My first impulse was to tell him to fuck off. My second impulse was to apologize. I swallowed both impulses, and they made uncomfortable lumps going down. “I’m not good at this, Ben. I don’t know what I’m doing.”
“You mean being part of a community?” he asked.
“And that’s important to you?” he wondered. “Being good at things?”
“It is,” I admitted.
“Because you grew up being judged by those knight assholes all the time and having a lot to prove.”
“What’s your point?” I snapped.
“There is no point,” he said. “But being part of a real community isn’t something you have to be good at. You just are.”

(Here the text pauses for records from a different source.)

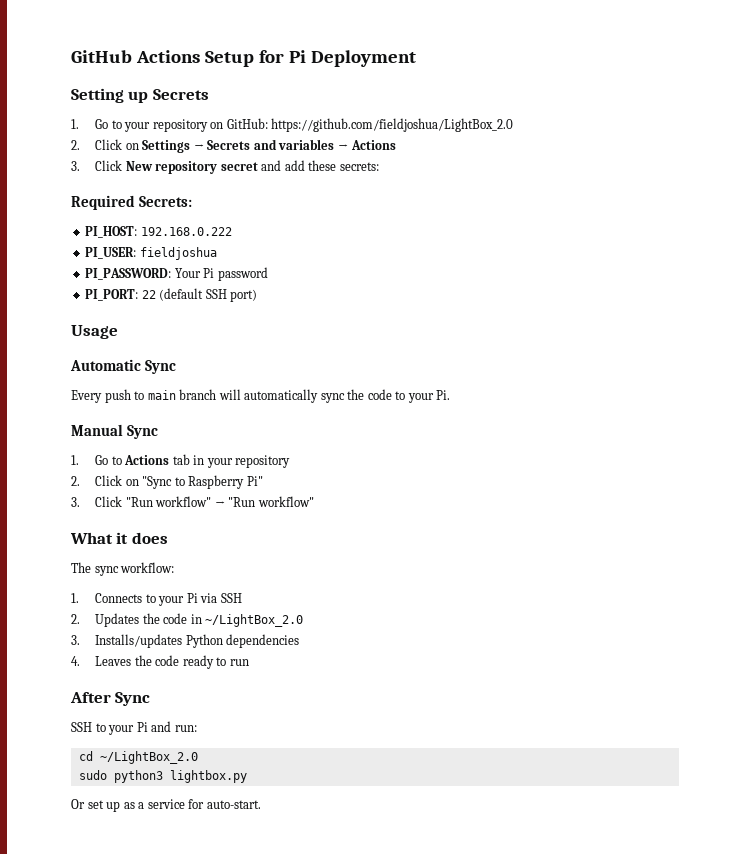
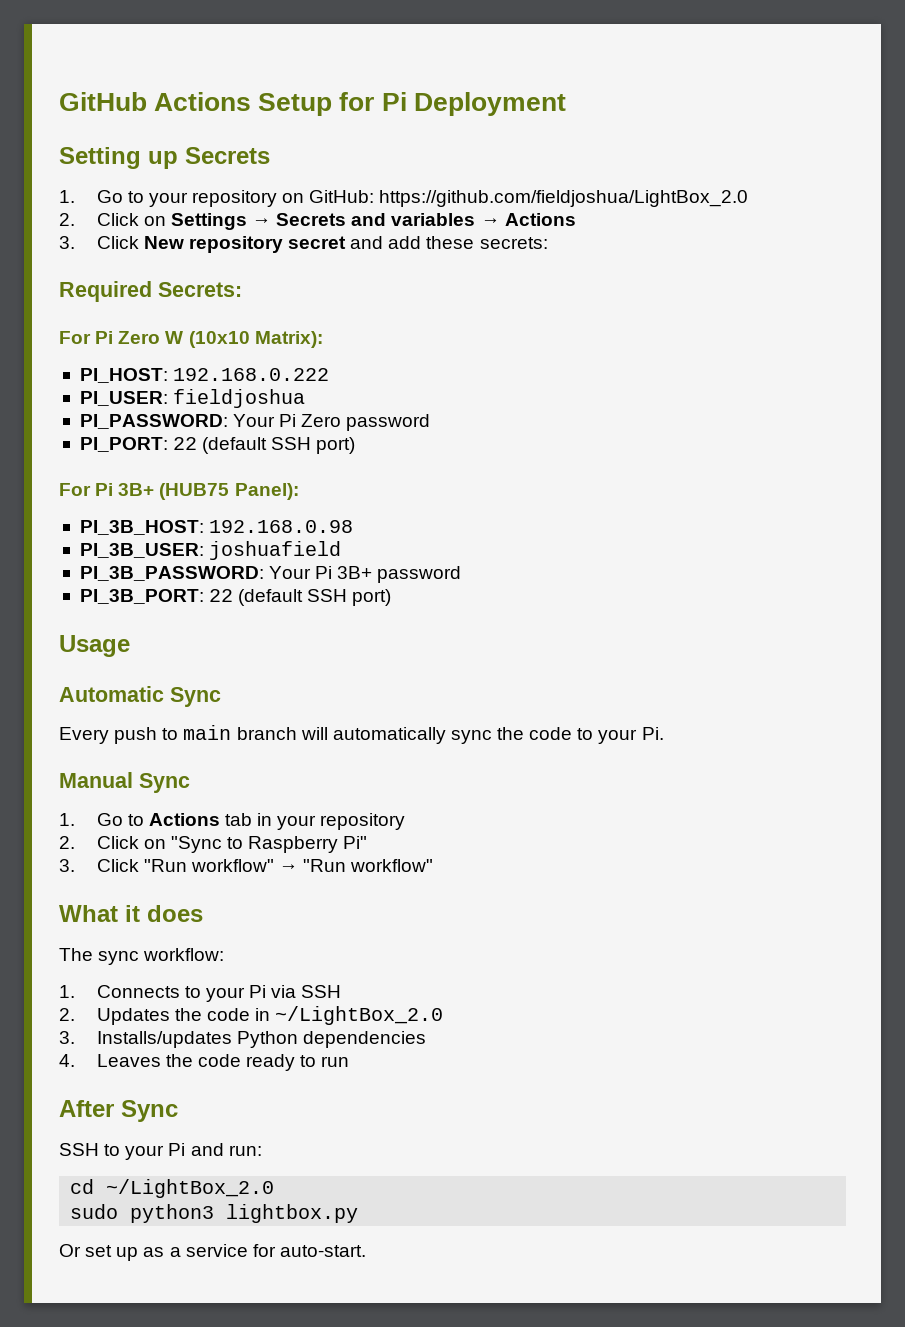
+ For Pi Zero W (10x10 Matrix):
- PI_PASSWORD: Your Pi password
+ PI_PASSWORD: Your Pi Zero password
+ For Pi 3B+ (HUB75 Panel):
+ PI_3B_HOST: 192.168.0.98
+ PI_3B_USER: joshuafield
+ PI_3B_PASSWORD: Your Pi 3B+ password
+ PI_3B_PORT: 22 (default SSH port)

“Then why have you been busting my chops about needing to do better?”
“Hmmm,” Ben grunted. “Did I mention that my people’s ways can be difficult for an outsider to understand?”
“I’m supposed to fight three times,” I informed him through gritted teeth. “If you could pad the crowd out with some of our people a little more each time, it might not be noticeable.”
“Oh, I don’t have to sneak anyone in,” he said. “A lot of our people have been going to the fights since they started.”
“What?!?” I exploded. “And you made me go through all that?”
“Yes.”
“You dog-breathed shit heel!”
He interrupted before I could gain steam. “You just make sure you kick some ass. A lot of werewolves joined our group because they wanted to fight knights. Now some packs are calling us traitors or weak because we made an alliance instead. We have members leaving us, and other werewolves who like the idea of pushing other monsters around are asking about joining us for the wrong reasons. Our people need good stories right now.”
“I’ll put on a good show, Ben.” It was a promise I felt comfortable making. Fighting for my life is the one thing I don’t find complicated.